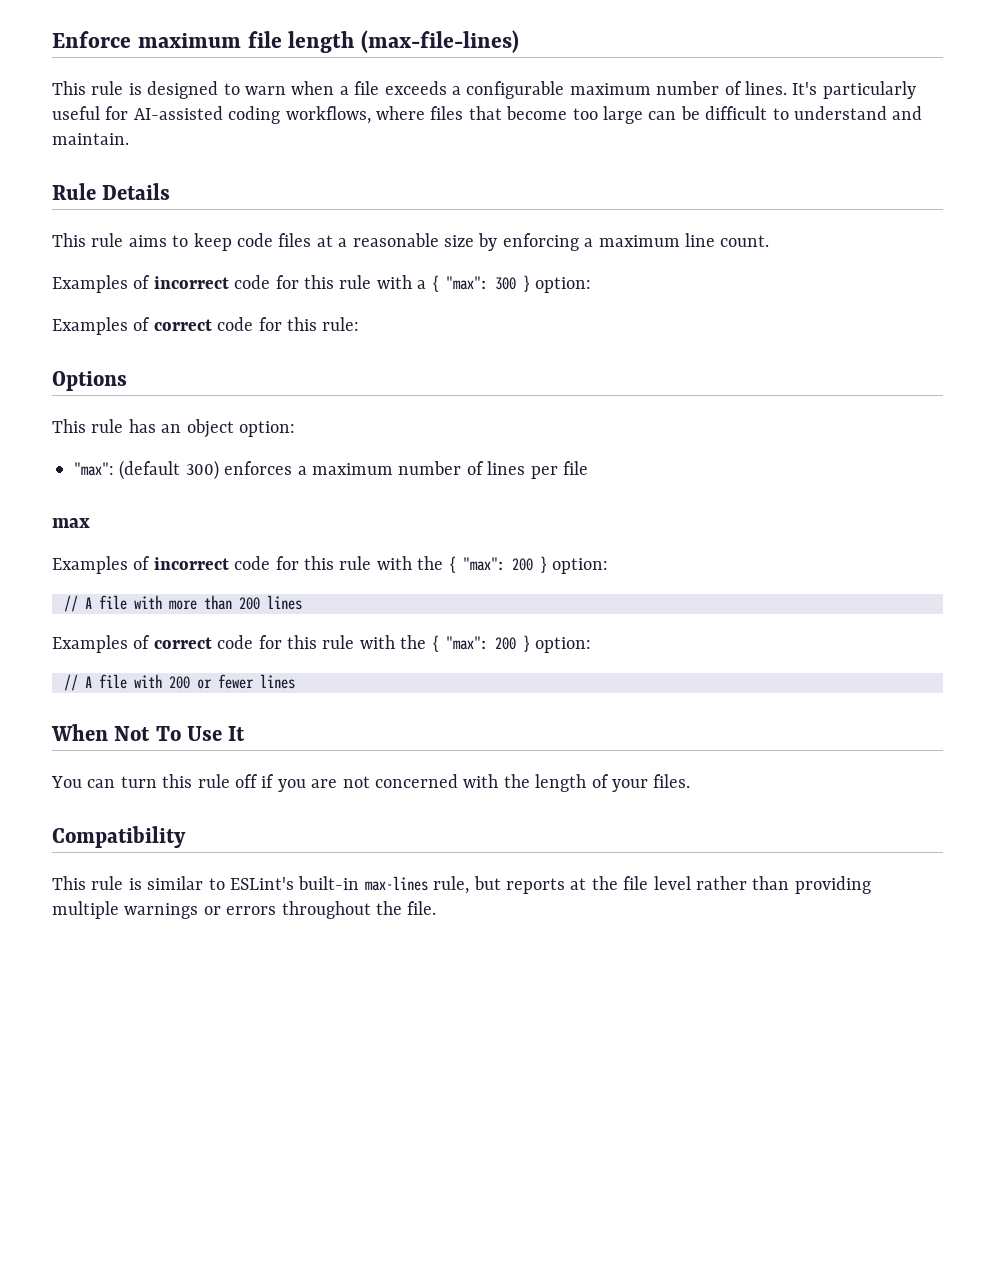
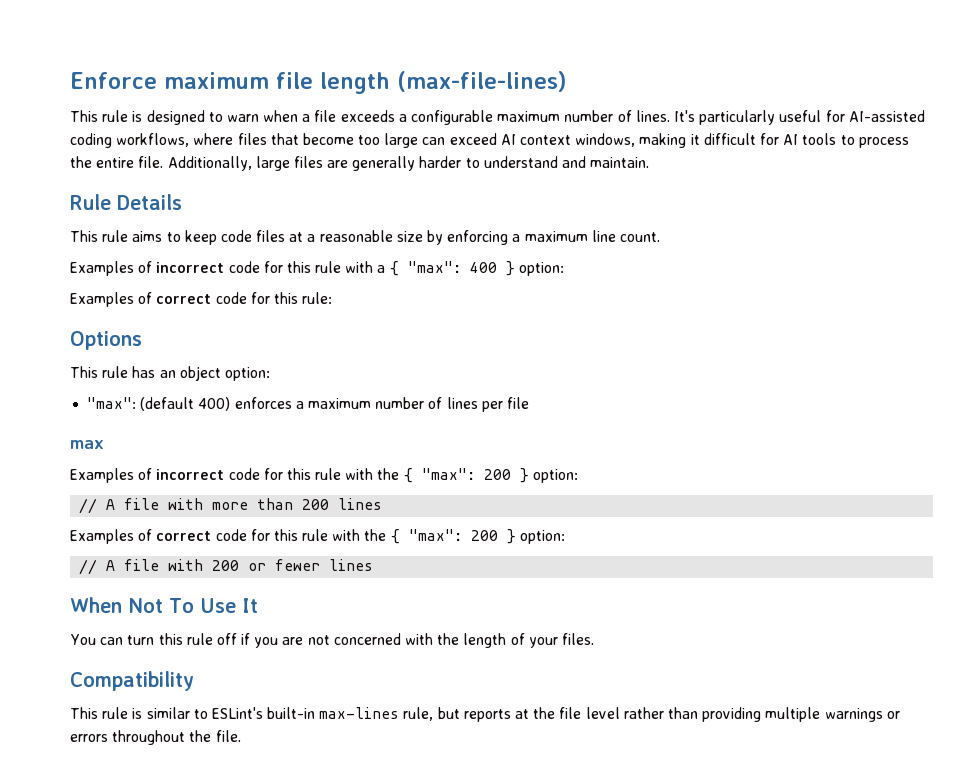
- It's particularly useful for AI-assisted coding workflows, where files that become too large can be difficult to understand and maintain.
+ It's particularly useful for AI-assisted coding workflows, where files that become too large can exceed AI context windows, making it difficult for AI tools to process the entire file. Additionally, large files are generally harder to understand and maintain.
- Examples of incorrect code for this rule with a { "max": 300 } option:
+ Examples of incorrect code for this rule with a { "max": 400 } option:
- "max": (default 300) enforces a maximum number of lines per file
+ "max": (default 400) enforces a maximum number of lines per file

___

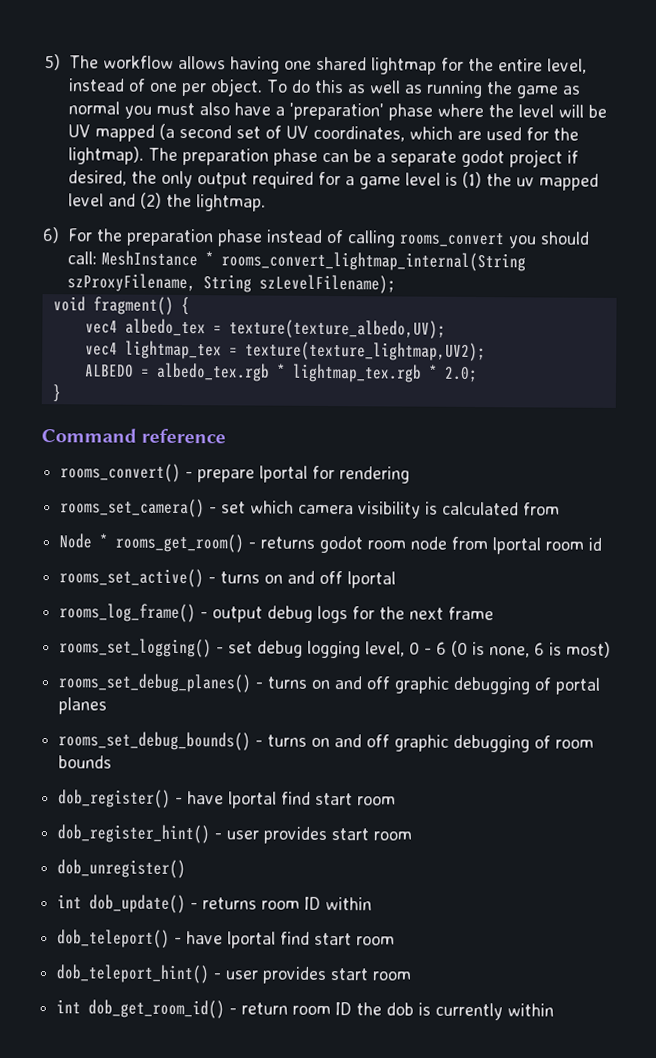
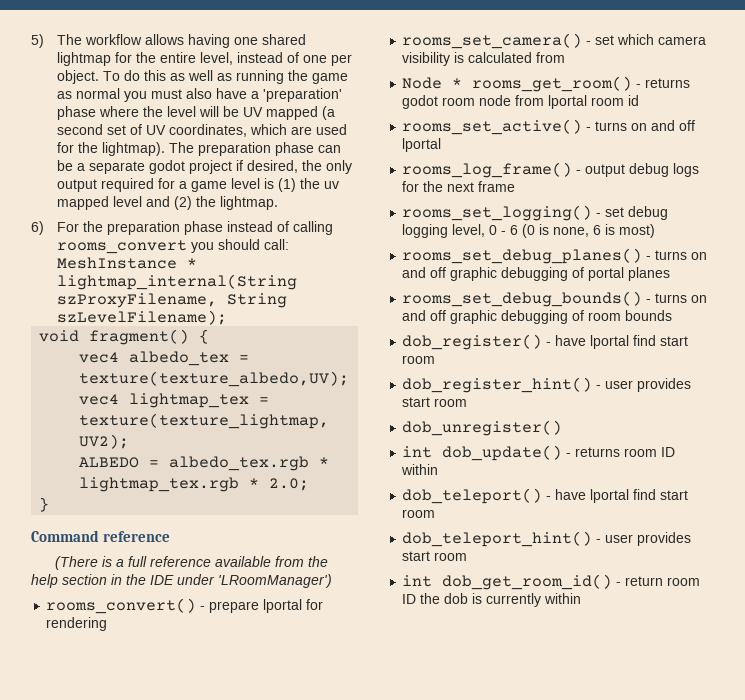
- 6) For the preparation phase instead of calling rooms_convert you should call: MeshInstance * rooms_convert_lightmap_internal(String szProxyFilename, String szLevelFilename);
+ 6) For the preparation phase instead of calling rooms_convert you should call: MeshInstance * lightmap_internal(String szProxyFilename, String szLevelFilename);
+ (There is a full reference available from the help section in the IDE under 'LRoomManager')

___

WHAT TO WORK ON
Give back exactly the lines above, from the line containing "- Examples of" through the line containing "(default 400) enforces", with both end lines and nothing more.

ANSWER TO THIS TASK
- Examples of incorrect code for this rule with a { "max": 300 } option:
+ Examples of incorrect code for this rule with a { "max": 400 } option:
- "max": (default 300) enforces a maximum number of lines per file
+ "max": (default 400) enforces a maximum number of lines per file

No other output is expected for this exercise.